In the morning, Lord Bedlington made his appearance dressed for his journey. A somewhat malicious suggestion, put forward by John, that he must surely wish to attend the inquest which was to be held in the coffee room of the inn at Wisborough Green, he greeted with a strong shudder. His mind seemed to be divided between horror at an inquest’s having to be held over any member of his family, and a shocked realization that he had come into Sussex quite improperly clad. His anxiety to put himself into mourning at once, coupled with a fear that Schultz, his tailor, might not be able to supply his needs in due time, formed the subjects of his breakfast table conversation and certainly hastened his departure. By ten o’clock his chaise was bowling away down the avenue and Carlyon was giving orders for his own carriage to be brought up to the house.

He and John drove to Highnoons to take up Nicky, and discovered this young gentleman to be almost completely restored to health, his spirits only damped by the thought of what lay before him. He smiled gratefully at John and said it was devilish good of him to have come down from London.

“Well, of course I have come!” John said severely. “If that is a sling you have hanging round your neck, put your arm in it and see you keep it there!”

“Oh, the wound scarcely troubles me at all! I don’t need the sling and only wear it to please Becky!” said Nicky, who had lost no time in getting upon terms with Miss Beccles.

“Very likely, but it will present a good appearance. I know these Sussex juries!”

“Yes, but I did not get hurt in that fight with Eustace!” objected Nicky.
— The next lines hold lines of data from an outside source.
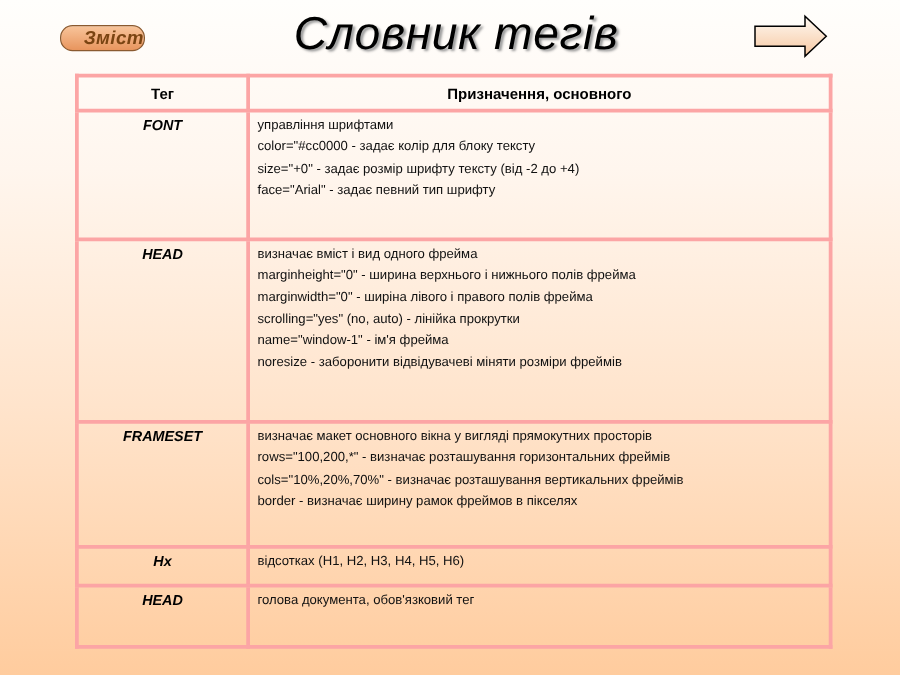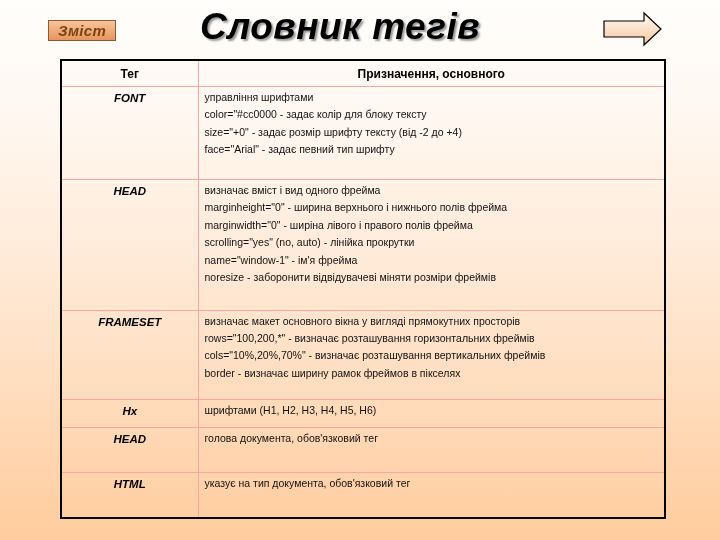--- a/index.html
+++ b/index.html
@@ -14,44 +14,45 @@
       background: linear-gradient(to bottom, #fffefc 0%, #fff6ee 25%, #ffe4cc 60%, #ffcc9e 100%);
       font-family: "Liberation Sans", sans-serif;
     }
     .zmist-btn {
       position: absolute;
       left: 48px;
       top: 20px;
       width: 68px;
       height: 21px;
       border: 1px solid #8a5a30;
-      border-radius: 0;
+      border-radius: 10px;
       background: linear-gradient(to bottom, #f8c49a 0%, #e8955e 100%);
       box-sizing: border-box;
       display: flex;
       align-items: center;
-      justify-content: center;
+      justify-content: flex-end;
       cursor: pointer;
     }
     .zmist-btn span {
       font-family: "Liberation Sans", sans-serif;
       font-style: italic;
       font-weight: bold;
       font-size: 15px;
       color: #7a4412;
       letter-spacing: 0.3px;
     }
     .page-title {
       position: absolute;
       left: 200px;
       top: 6px;
       width: 330px;
+      text-align: center;
       font-family: "Liberation Sans", sans-serif;
       font-style: italic;
-      font-weight: bold;
+      font-weight: normal;
       font-size: 37px;
       color: #000;
       text-shadow: 2px 2px 2px #9a9a9a;
       letter-spacing: 0.5px;
     }
     .next-arrow {
       position: absolute;
       left: 602px;
       top: 11px;
       width: 62px;
@@ -63,21 +64,21 @@
       left: 60px;
       top: 59px;
       width: 606px;
       height: 460px;
       border-collapse: collapse;
       border: 2px solid #000;
       box-sizing: border-box;
       table-layout: fixed;
     }
     .tag-table th, .tag-table td {
-      border: 1px solid #fca5a5;
+      border: 3px solid #fca5a5;
       vertical-align: top;
       padding: 0;
     }
     .tag-table th {
       height: 25px;
       vertical-align: middle;
       font-family: "Liberation Sans", sans-serif;
       font-weight: bold;
       font-size: 12px;
       color: #000;
@@ -160,29 +161,23 @@
       <td class="desc-cell">
         <div class="desc-line">визначає макет основного вікна у вигляді прямокутних просторів</div>
         <div class="desc-line">rows="100,200,*" - визначає розташування горизонтальних фреймів</div>
         <div class="desc-line">cols="10%,20%,70%" - визначає розташування вертикальних фреймів</div>
         <div class="desc-line">border - визначає ширину рамок фреймов в пікселях</div>
       </td>
     </tr>
     <tr style="height:23px;">
       <td class="tag-cell">Hx</td>
       <td class="desc-cell">
-        <div class="desc-line">шрифтами (H1, H2, H3, H4, H5, H6)</div>
+        <div class="desc-line">відсотках (H1, H2, H3, H4, H5, H6)</div>
       </td>
     </tr>
     <tr style="height:37px;">
       <td class="tag-cell">HEAD</td>
       <td class="desc-cell">
         <div class="desc-line">голова документа, обов'язковий тег</div>
       </td>
     </tr>
-    <tr style="height:38px;">
-      <td class="tag-cell">HTML</td>
-      <td class="desc-cell">
-        <div class="desc-line">указує на тип документа, обов'язковий тег</div>
-      </td>
-    </tr>
   </tbody>
 </table>
 
 </body></html>

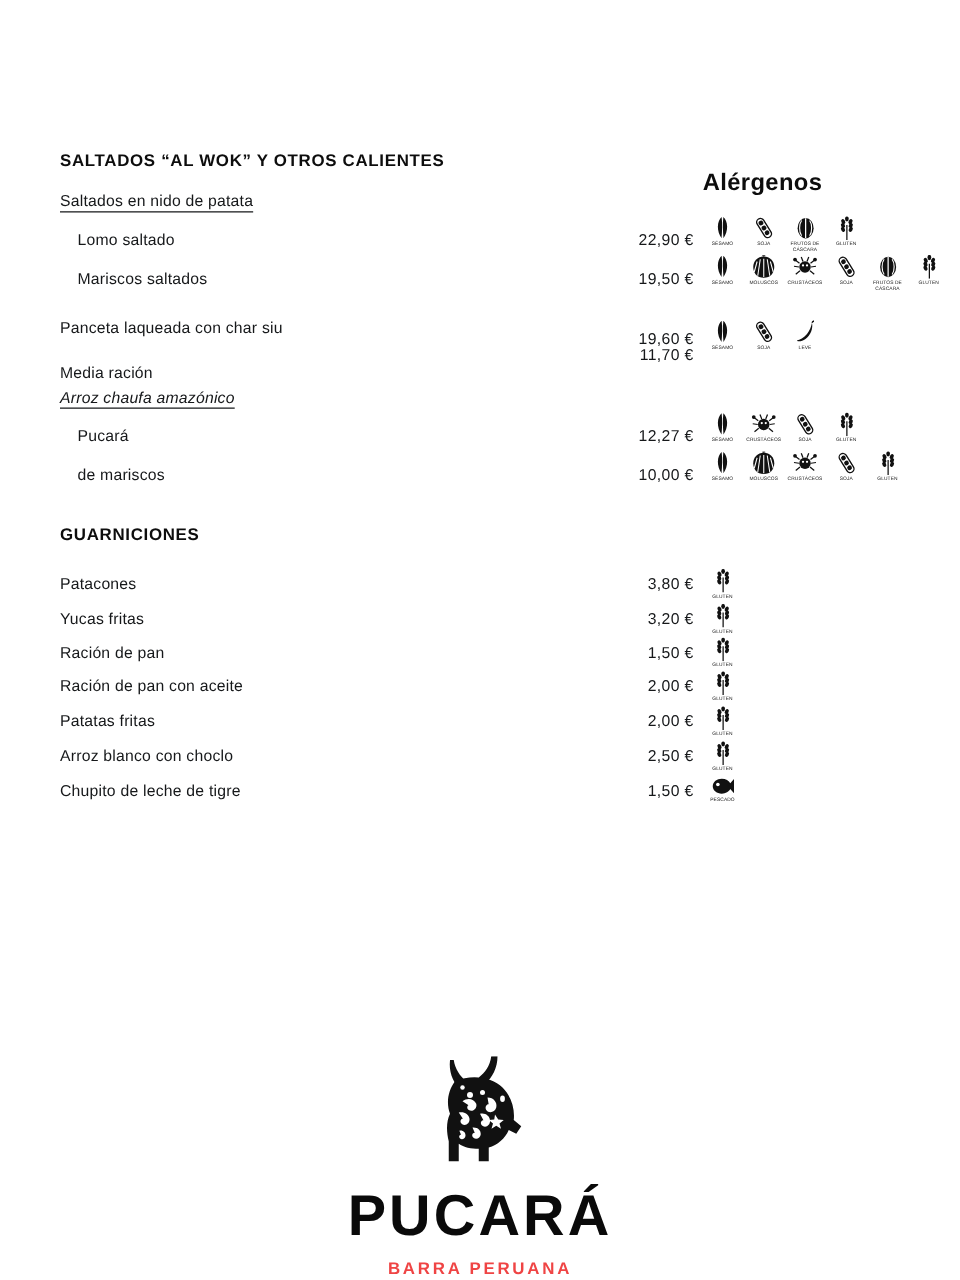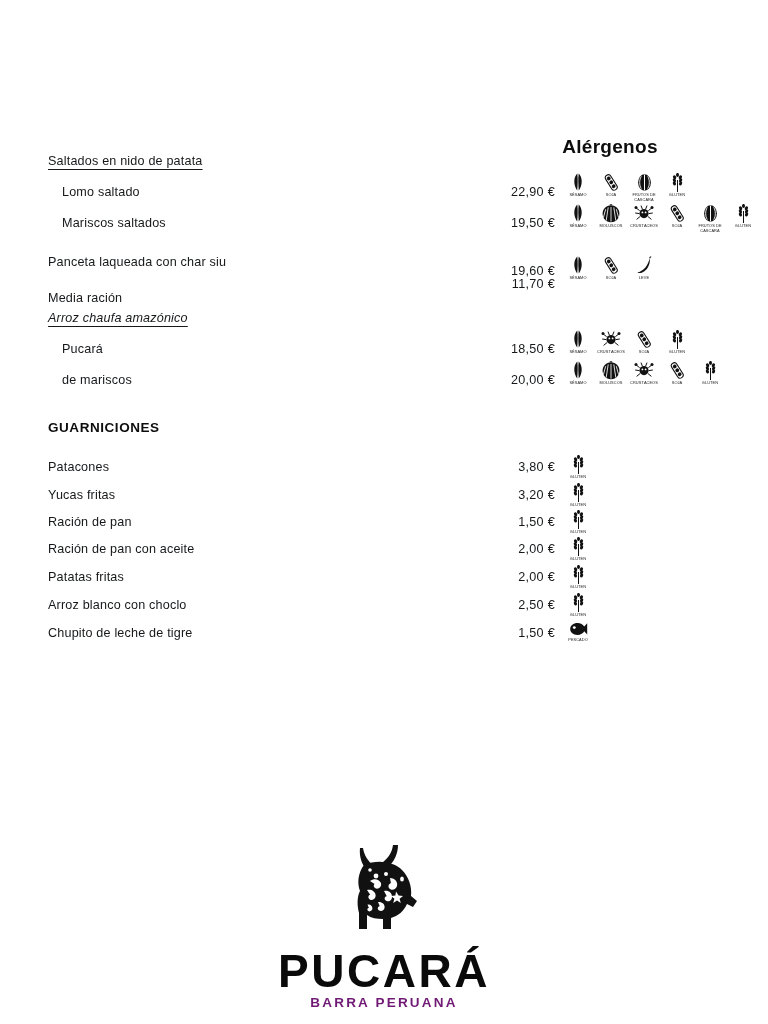--- a/index.html
+++ b/index.html
@@ -123,32 +123,33 @@
   }
   .logo-word {
     margin-top: 6px;
     font-size: 46px;
     font-weight: bold;
     letter-spacing: 2.5px;
     color: #0a0a0a;
     line-height: 48px;
   }
   .logo-sub {
-    margin-top: 0;
+    margin-top: 11px;
     font-size: 13.5px;
     font-weight: bold;
     letter-spacing: 2.2px;
-    color: #701a75;
+    color: #ef4444;
   }
 </style>
 </head>
 <body>
 
 <div class="page">
 
+  <div class="section-title" style="top:121px;">SALTADOS “AL WOK” Y OTROS CALIENTES</div>
 
   <div class="allergens-header" style="top:136px;">Alérgenos</div>
 
   <div class="item-name sub" style="top:154px;">Saltados en nido de patata</div>
 
   <div class="item-name indent" style="top:185px;">Lomo saltado</div>
   <div class="price" style="top:185px;">22,90 €</div>
   <div class="allergen-group" style="top:173px;">
     <div class="allergen">
       <svg width="16" height="19" viewBox="0 0 16 19">
@@ -309,21 +310,21 @@
         <path d="M13.6 2.2 C14.6 6.6 12.4 12.4 8.4 15.2 C5.6 17.2 2.6 17.6 1.4 16.4 C3.8 16.0 7.2 14.2 9.6 11.2 C11.8 8.4 13.0 5.0 13.6 2.2 Z" fill="#111"></path>
         <path d="M13.6 2.2 C13.9 1.4 14.4 0.9 15.2 0.8" stroke="#111" stroke-width="1.1" fill="none"></path>
       </svg>
       <div class="allergen-label">LEVE</div>
     </div>
   </div>
 
   <div class="item-name sub" style="top:311px;font-style:italic;">Arroz chaufa amazónico</div>
 
   <div class="item-name indent" style="top:342px;">Pucará</div>
-  <div class="price" style="top:342px;">18,50 €</div>
+  <div class="price" style="top:342px;">12,27 €</div>
   <div class="allergen-group" style="top:330px;">
     <div class="allergen">
       <svg width="16" height="19" viewBox="0 0 16 19">
         <path d="M7.2 17.6 C5.4 15 4.2 11.5 4.3 8.2 C4.4 4.9 5.5 2.2 7.3 0.6 C7.6 3.3 7.8 6 7.7 9 C7.6 12 7.5 14.9 7.2 17.6 Z" fill="#111"></path>
         <path d="M8.8 17.6 C8.5 14.9 8.4 12 8.3 9 C8.2 6 8.4 3.3 8.7 0.6 C10.5 2.2 11.6 4.9 11.7 8.2 C11.8 11.5 10.6 15 8.8 17.6 Z" fill="#111"></path>
       </svg>
       <div class="allergen-label">SÉSAMO</div>
     </div>
     <div class="allergen">
       <svg width="20" height="19" viewBox="0 0 20 19">
@@ -371,21 +372,21 @@
           <ellipse cx="10.6" cy="7.4" rx="1.5" ry="2.1" transform="rotate(28 10.6 7.4)"></ellipse>
           <ellipse cx="4.4" cy="10.5" rx="1.5" ry="2.1" transform="rotate(-28 4.4 10.5)"></ellipse>
           <ellipse cx="10.6" cy="10.5" rx="1.5" ry="2.1" transform="rotate(28 10.6 10.5)"></ellipse>
         </g>
       </svg>
       <div class="allergen-label">GLUTEN</div>
     </div>
   </div>
 
   <div class="item-name indent" style="top:373px;">de mariscos</div>
-  <div class="price" style="top:373px;">20,00 €</div>
+  <div class="price" style="top:373px;">10,00 €</div>
   <div class="allergen-group" style="top:361px;">
     <div class="allergen">
       <svg width="16" height="19" viewBox="0 0 16 19">
         <path d="M7.2 17.6 C5.4 15 4.2 11.5 4.3 8.2 C4.4 4.9 5.5 2.2 7.3 0.6 C7.6 3.3 7.8 6 7.7 9 C7.6 12 7.5 14.9 7.2 17.6 Z" fill="#111"></path>
         <path d="M8.8 17.6 C8.5 14.9 8.4 12 8.3 9 C8.2 6 8.4 3.3 8.7 0.6 C10.5 2.2 11.6 4.9 11.7 8.2 C11.8 11.5 10.6 15 8.8 17.6 Z" fill="#111"></path>
       </svg>
       <div class="allergen-label">SÉSAMO</div>
     </div>
     <div class="allergen">
       <svg width="18" height="19" viewBox="0 0 18 19">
“No need to say so unless you are asked, and then you will say you were wounded in repelling housebreakers,” said his cynical brother. “Either way will serve as well.”

He turned to shake Elinor warmly by the hand and to make his bow to Miss Beccles. Carlyon addressed some observation to Elinor. She replied to it and then, waiting in vain for any comment on her gray gown with its black ribbons and lace, rallied him with: “Well! You perceive, I trust, that I am gone into half-mourning at least! I expect to be heartily commended!”